%%

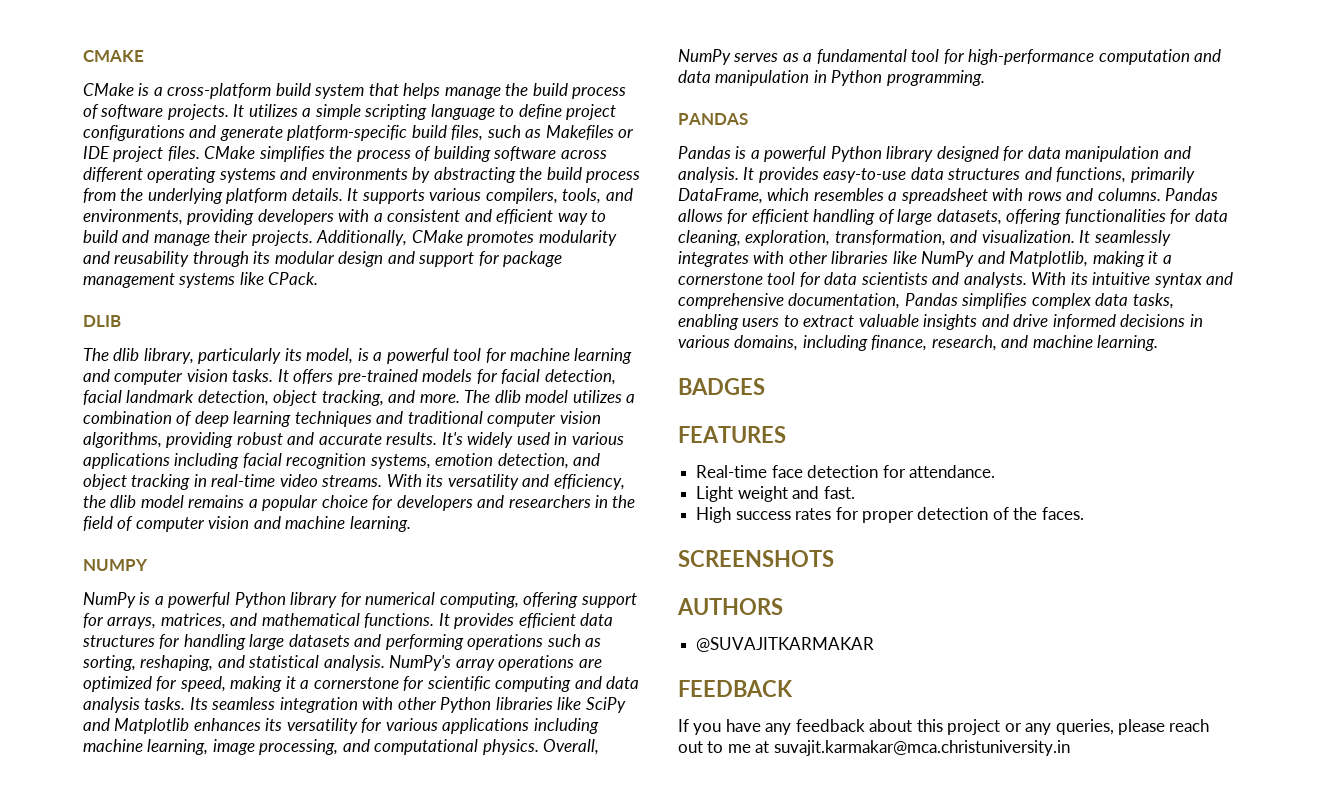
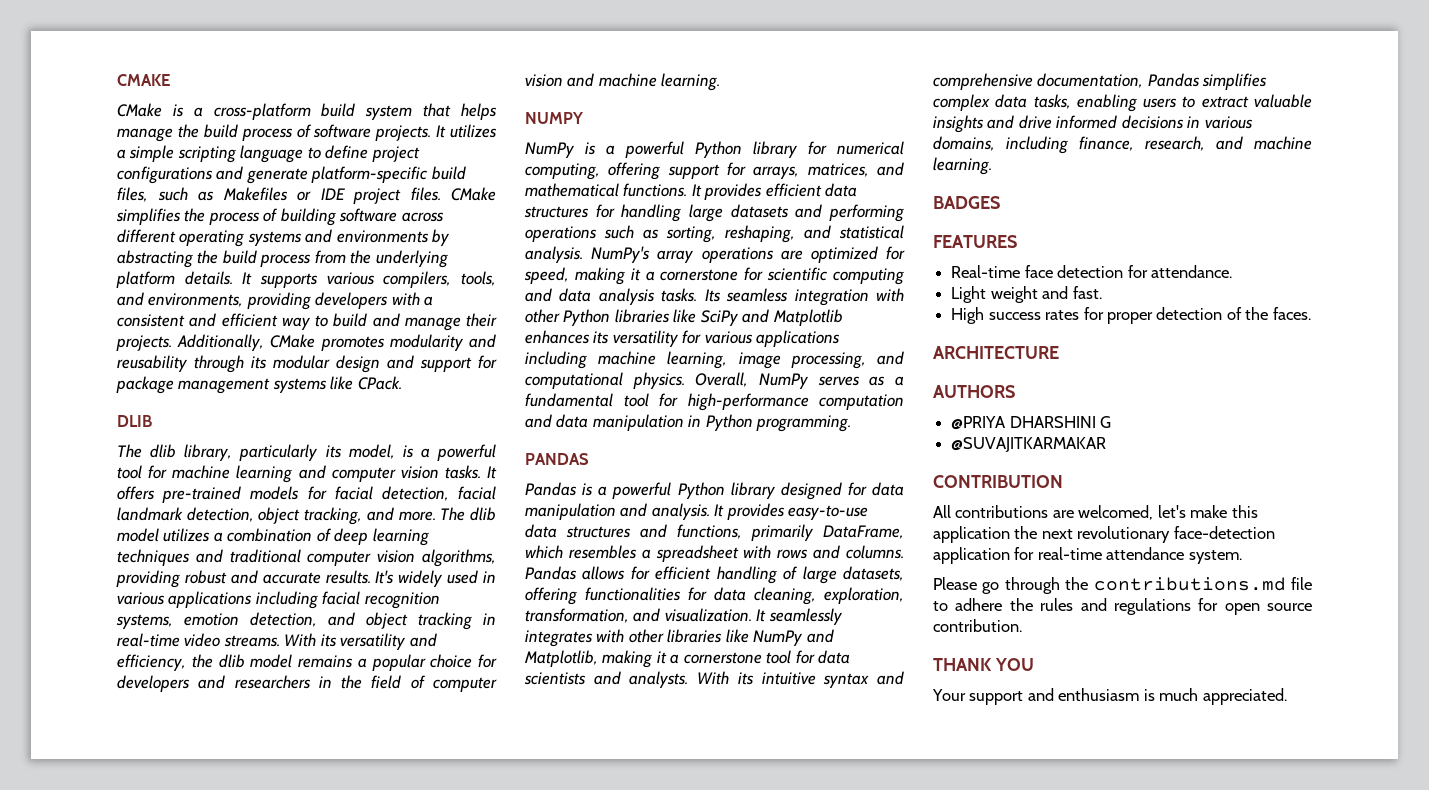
- SCREENSHOTS
+ ARCHITECTURE
+ @PRIYA DHARSHINI G
  @SUVAJITKARMAKAR
- FEEDBACK
- If you have any feedback about this project or any queries, please reach out to me at suvajit.karmakar@mca.christuniversity.in
+ CONTRIBUTION
+ All contributions are welcomed, let's make this application the next revolutionary face-detection application for real-time attendance system.
+ Please go through the contributions.md file to adhere the rules and regulations for open source contribution.
+ THANK YOU
+ Your support and enthusiasm is much appreciated.

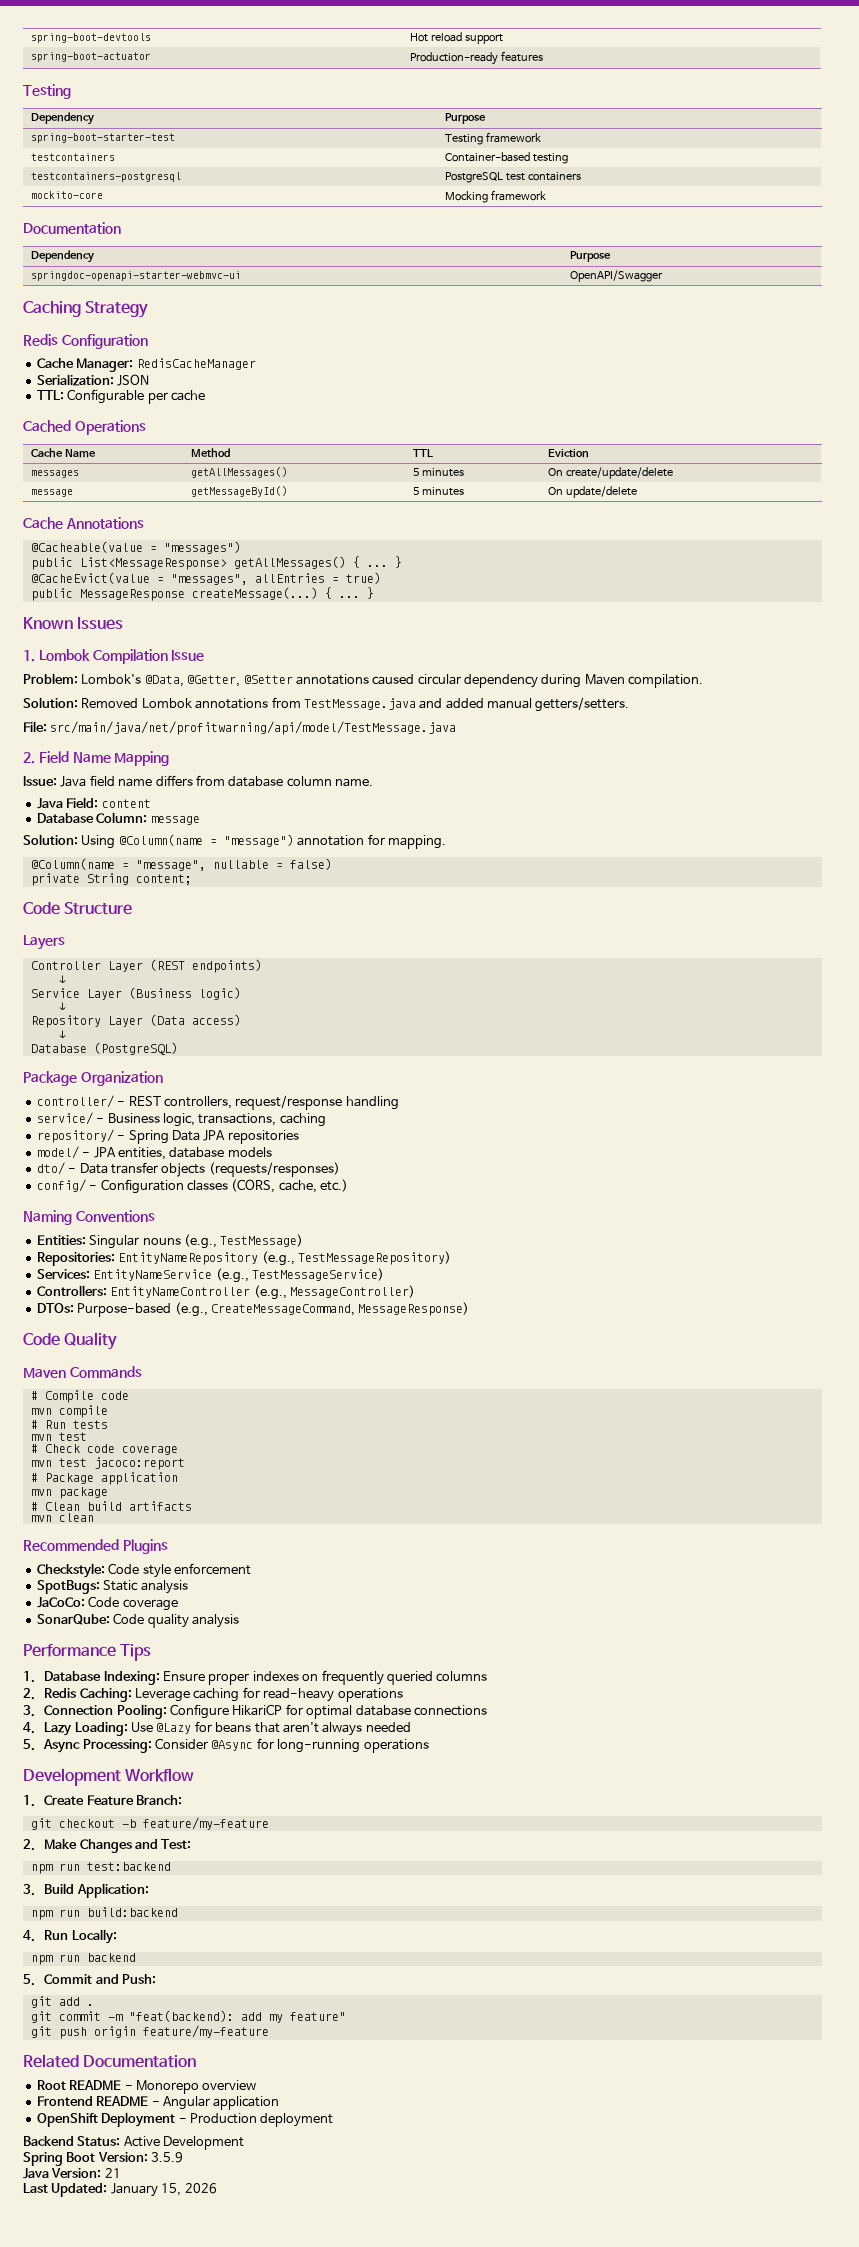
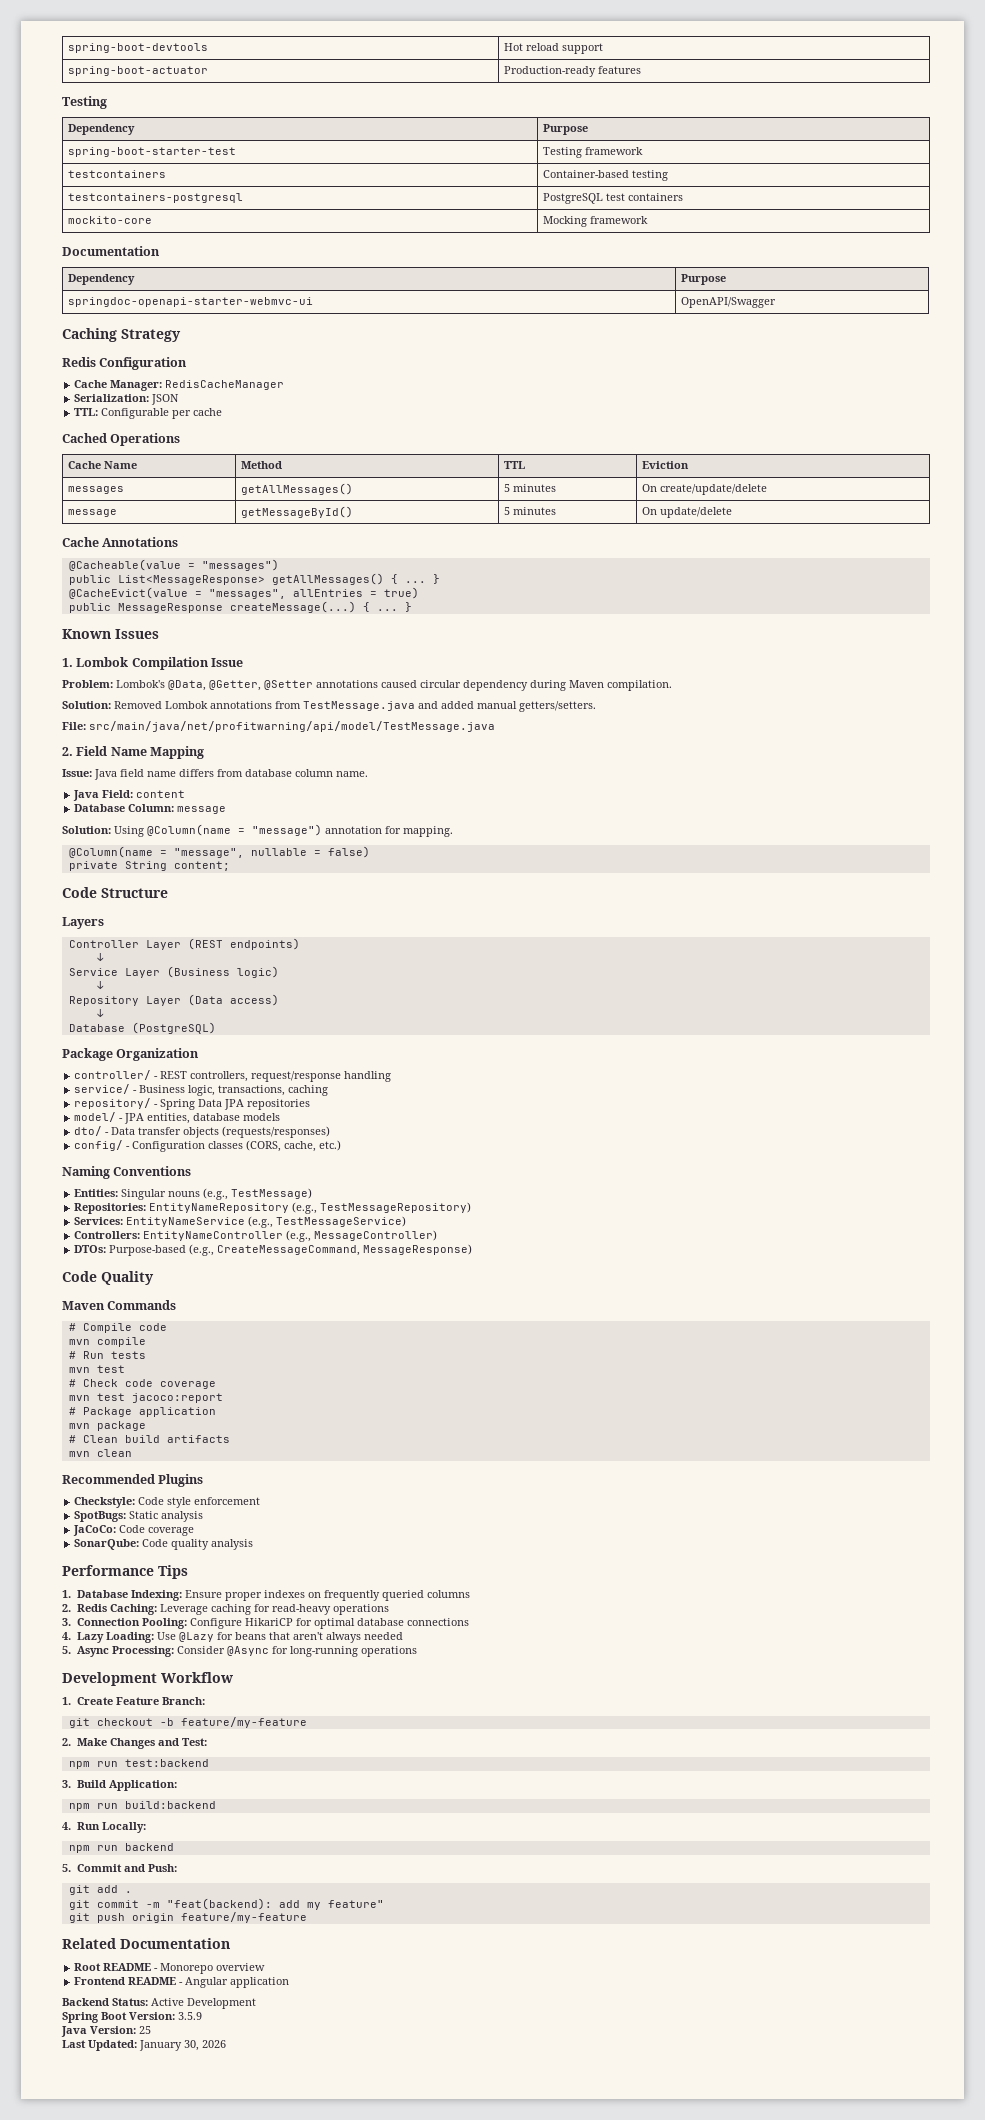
- OpenShift Deployment - Production deployment
- Java Version: 21
+ Java Version: 25
- Last Updated: January 15, 2026
+ Last Updated: January 30, 2026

%%

Assignment: All preceding records should be duplicated verbatim, images excepted.

Solved exercise:
- SCREENSHOTS
+ ARCHITECTURE
+ @PRIYA DHARSHINI G
  @SUVAJITKARMAKAR
- FEEDBACK
- If you have any feedback about this project or any queries, please reach out to me at suvajit.karmakar@mca.christuniversity.in
+ CONTRIBUTION
+ All contributions are welcomed, let's make this application the next revolutionary face-detection application for real-time attendance system.
+ Please go through the contributions.md file to adhere the rules and regulations for open source contribution.
+ THANK YOU
+ Your support and enthusiasm is much appreciated.

- OpenShift Deployment - Production deployment
- Java Version: 21
+ Java Version: 25
- Last Updated: January 15, 2026
+ Last Updated: January 30, 2026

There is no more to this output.